----- Recorded information -----
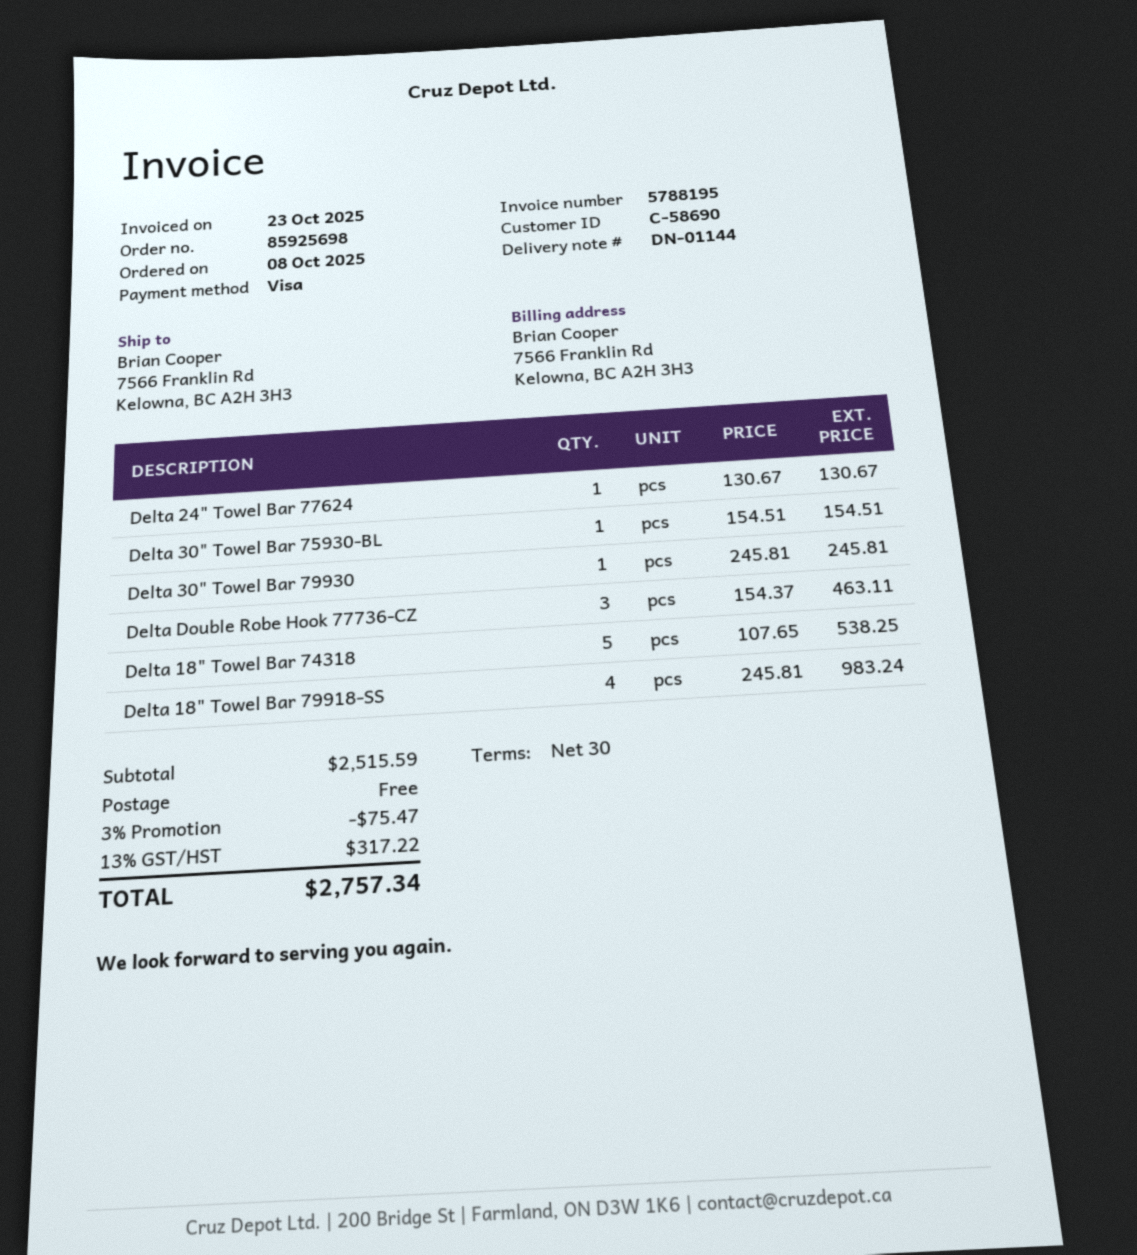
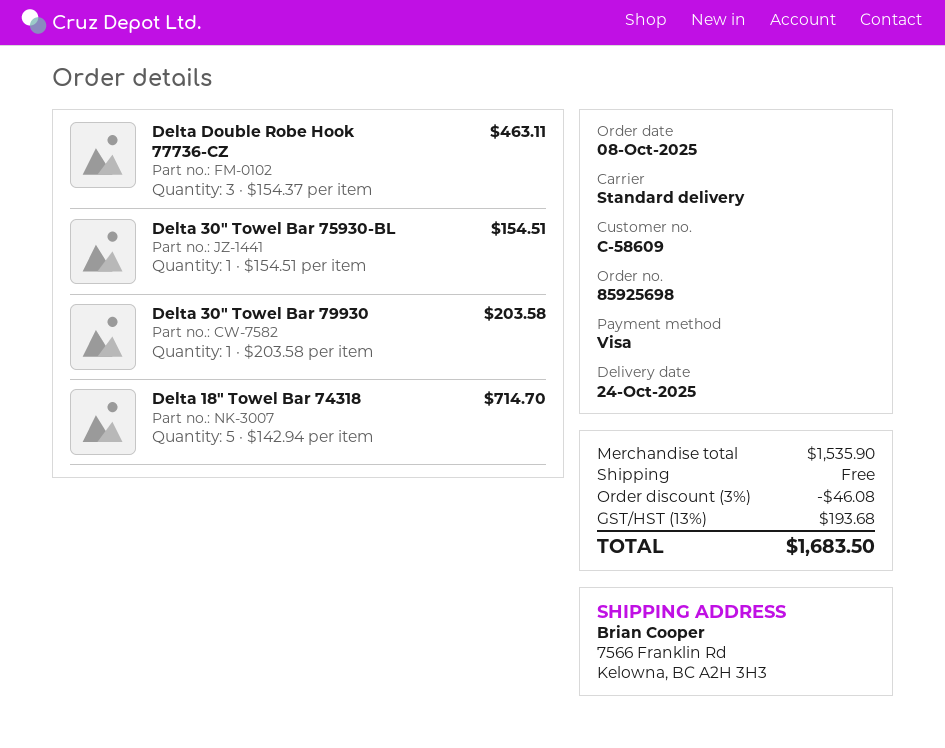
customer number: C-58690 -> C-58609
Delta 24" Towel Bar 77624: 1 x 130.67 = 130.67 -> none
Delta 30" Towel Bar 79930: 1 x 245.81 = 245.81 -> 1 x 203.58 = 203.58
Delta 18" Towel Bar 74318: 5 x 107.65 = 538.25 -> 5 x 142.94 = 714.70
Delta 18" Towel Bar 79918-SS: 4 x 245.81 = 983.24 -> none
subtotal: 2515.59 -> 1535.90
discount: 3% = 75.47 -> 3% = 46.08
tax: 13% = 317.22 -> 13% = 193.68
total: 2757.34 -> 1683.50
-----
▶ **The problem**
From the records above, pull out every line containing the word "Delta".

▶ **Reply**
Delta 24" Towel Bar 77624: 1 x 130.67 = 130.67 -> none
Delta 30" Towel Bar 79930: 1 x 245.81 = 245.81 -> 1 x 203.58 = 203.58
Delta 18" Towel Bar 74318: 5 x 107.65 = 538.25 -> 5 x 142.94 = 714.70
Delta 18" Towel Bar 79918-SS: 4 x 245.81 = 983.24 -> none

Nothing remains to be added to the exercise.